# Pipeline

This notebook builds upon the model defined in the [quickstart](quickstart.ipynb).

The goal of this notebook is to define a full pipeline that not only trains the model, but also builds the dataset, and run this pipeline on a yarn cluster.

We'll see how to

1. Define a custom job to build the dataset.
2. Define a pipeline that builds and trains the model.
3. Use configs to run the pipeline on yarn.

First, some imports

In [1]:
import logging
import sys
logging.basicConfig(level=logging.INFO, stream=sys.stdout)
logging.getLogger("tensorflow").setLevel(logging.CRITICAL)
logging.getLogger("cluster_pack").setLevel(logging.CRITICAL)

In [2]:
from dataclasses import dataclass

import tensorflow as tf
import numpy as np
import deepr as dpr

In [3]:
if dpr.io.Path("model").is_dir():
    dpr.io.Path("model").delete_dir()

## 1. Custom Build Dataset Job

The quickstart shortly introduced the concept of a job with the `Trainer` job.

Real-life pipelines consist of multiple jobs. In our example, we want to define a special job that creates the dataset.

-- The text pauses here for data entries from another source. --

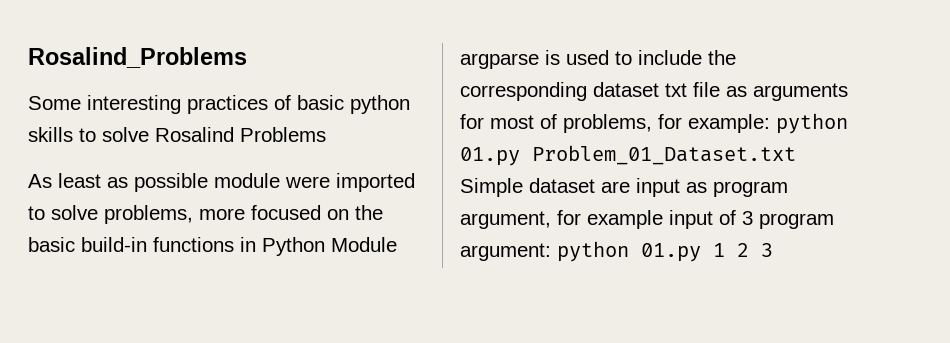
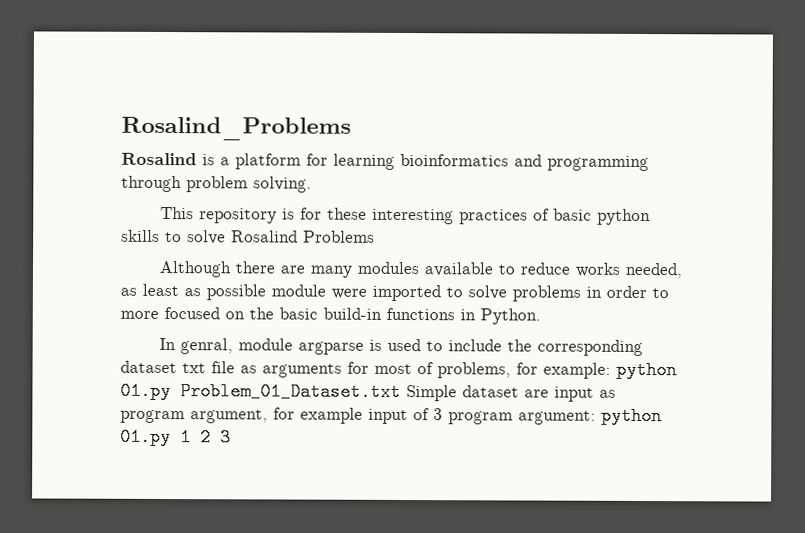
- Some interesting practices of basic python skills to solve Rosalind Problems
+ Rosalind is a platform for learning bioinformatics and programming through problem solving.
+ This repository is for these interesting practices of basic python skills to solve Rosalind Problems
- As least as possible module were imported to solve problems, more focused on the basic build-in functions in Python Module argparse is used to include the corresponding dataset txt file as arguments for most of problems, for example: python 01.py Problem_01_Dataset.txt Simple dataset are input as program argument, for example input of 3 program argument: python 01.py 1 2 3
+ Although there are many modules available to reduce works needed, as least as possible module were imported to solve problems in order to more focused on the basic build-in functions in Python.
+ In genral, module argparse is used to include the corresponding dataset txt file as arguments for most of problems, for example: python 01.py Problem_01_Dataset.txt Simple dataset are input as program argument, for example input of 3 program argument: python 01.py 1 2 3

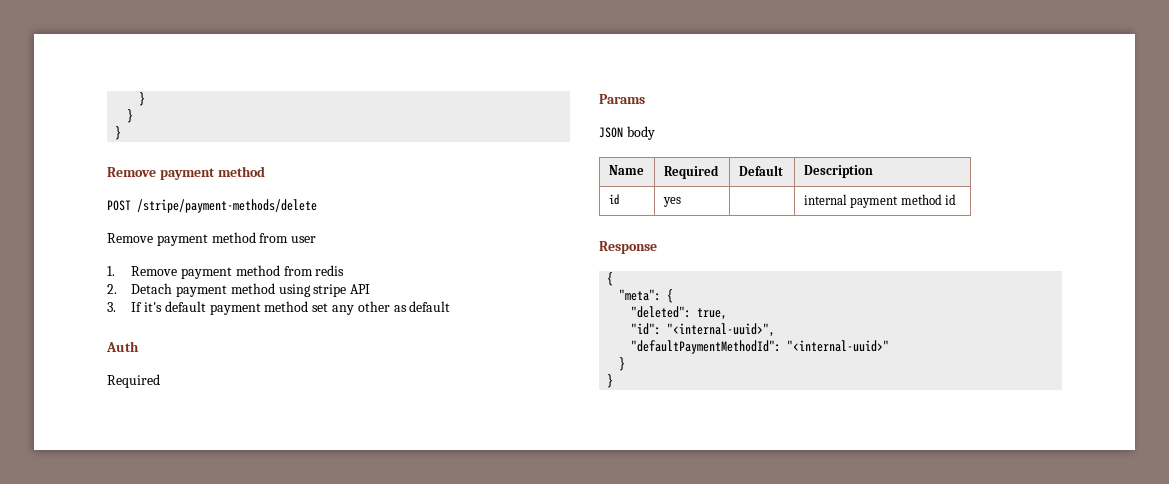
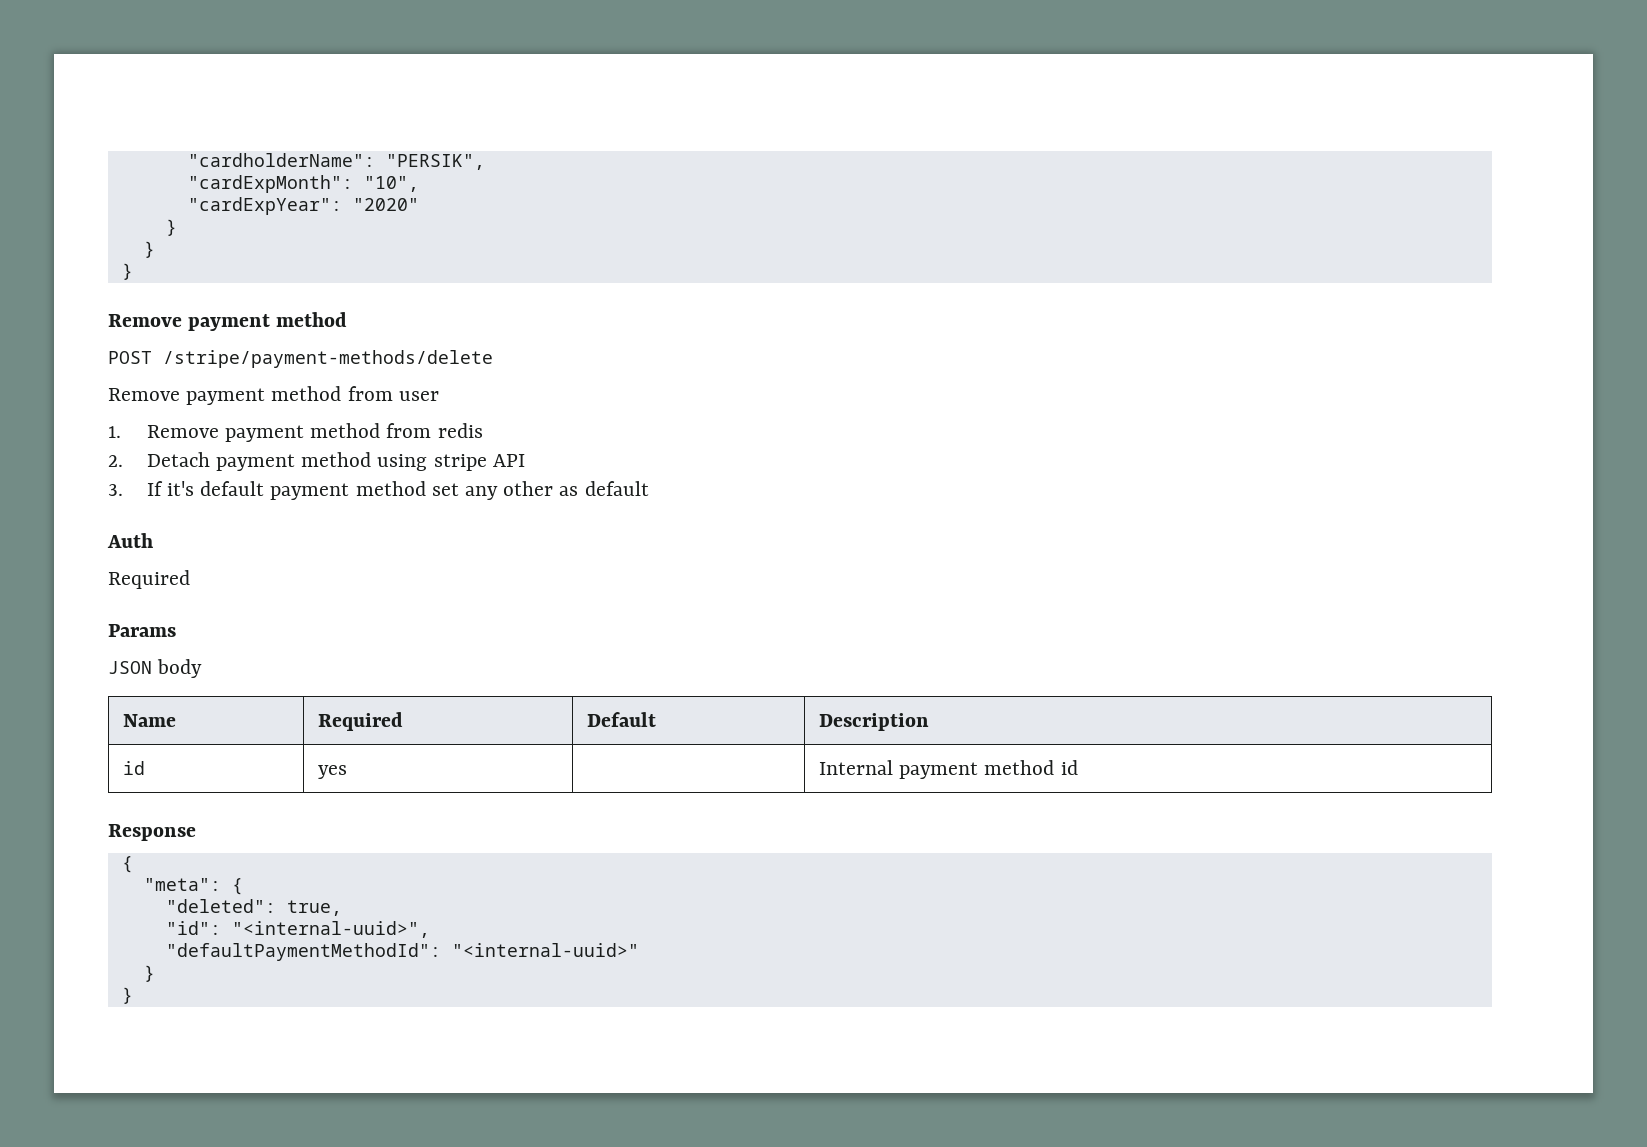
+ "cardholderName": "PERSIK",
+ "cardExpMonth": "10",
+ "cardExpYear": "2020"
- id | yes | | internal payment method id
+ id | yes | | Internal payment method id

Let's see how we would define a custom job that writes the dataset content in a tfrecord file.

### Build Dataset Job

In [4]:
@dataclass
class BuildDataset(dpr.jobs.Job):
    """Build a dummy dataset of random (x, 2*x) as a tfrecord file"""
    
    path_dataset: str
    num_examples: int = 1000
        
    def run(self):
        
        def _generator_fn():
            for _ in range(self.num_examples):
                x = np.random.random()
                yield {"x": x, "y": 2 * x}
                
        def _dict_to_example(data):
            features = {
                "x": dpr.readers.float_feature([data["x"]]),
                "y": dpr.readers.float_feature([data["y"]])
            }
            example = tf.train.Example(features=tf.train.Features(feature=features))
            return example

        with tf.python_io.TFRecordWriter(self.path_dataset) as writer:
            for data in _generator_fn():
                example = _dict_to_example(data)
                writer.write(example.SerializeToString())
        
        print(f"Wrote dataset to '{self.path_dataset}'")

In [5]:
build_job = BuildDataset(path_dataset="data.tfrecord", num_examples=1000)

Let's run the job

In [6]:
build_job.run()

Wrote dataset to 'data.tfrecord'


### Prepro

Because the data is now stored in tfrecord files, the `prepro_fn` needs to deserialize the file's content.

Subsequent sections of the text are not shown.